Interface water prediction ratings.

SUCCESSES

Targets 96/97: αrep–GFP

In Targets 96 and 97, we were challenged to dock GFP to one of two α-repeat (αrep) proteins. The GFP sequence had ~5 point mutations relative to GFP of PDB ID 1JBZ11; we used RosettaDesign12,13 to make the appropriate point mutations on the crystal structure. The αrep proteins were highly homologous to the 6-repeat protein of 3LTJ,14 but with one more (Target 96) and one fewer (Target 97) repeat subunit. To generate the αrep homology models, we spliced in/out a single non-terminal repeat from 3LTJ while maintaining the topological curvature of the template.
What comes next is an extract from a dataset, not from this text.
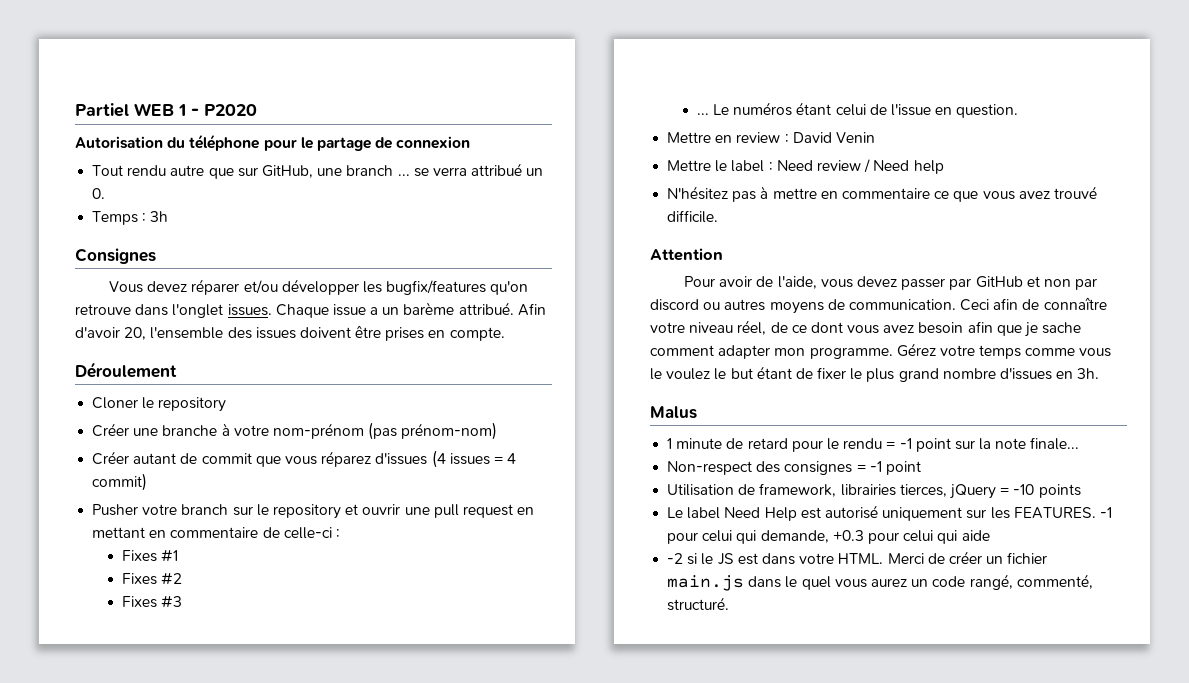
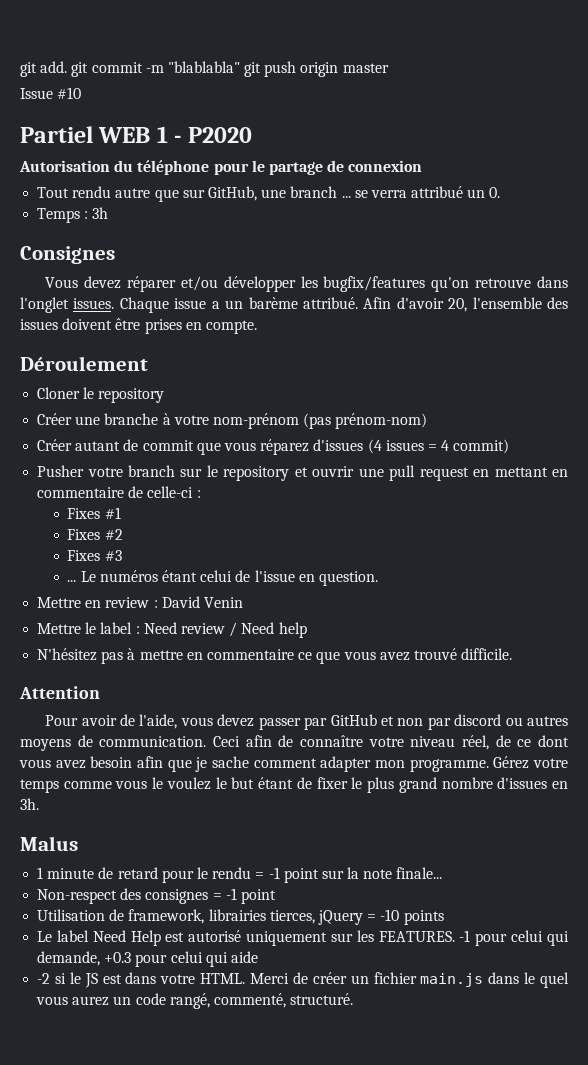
(75, 110) none -> [20,61,389,77] [20,87,82,99] git add. git commit -m "blablabla" git push origin master // Issue #10 //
We then optimized the αrep models, and to account for our uncertainty in the αrep structure we created 30-member docking ensembles using the Rosetta Relax15,16 protocol. Though no homologous complex was available in the PDB, the concave face of the αrep protein and the GFP β-barrel exhibited high shape complementarity; as such, we posited that the GFP must dock within the αrep concave face.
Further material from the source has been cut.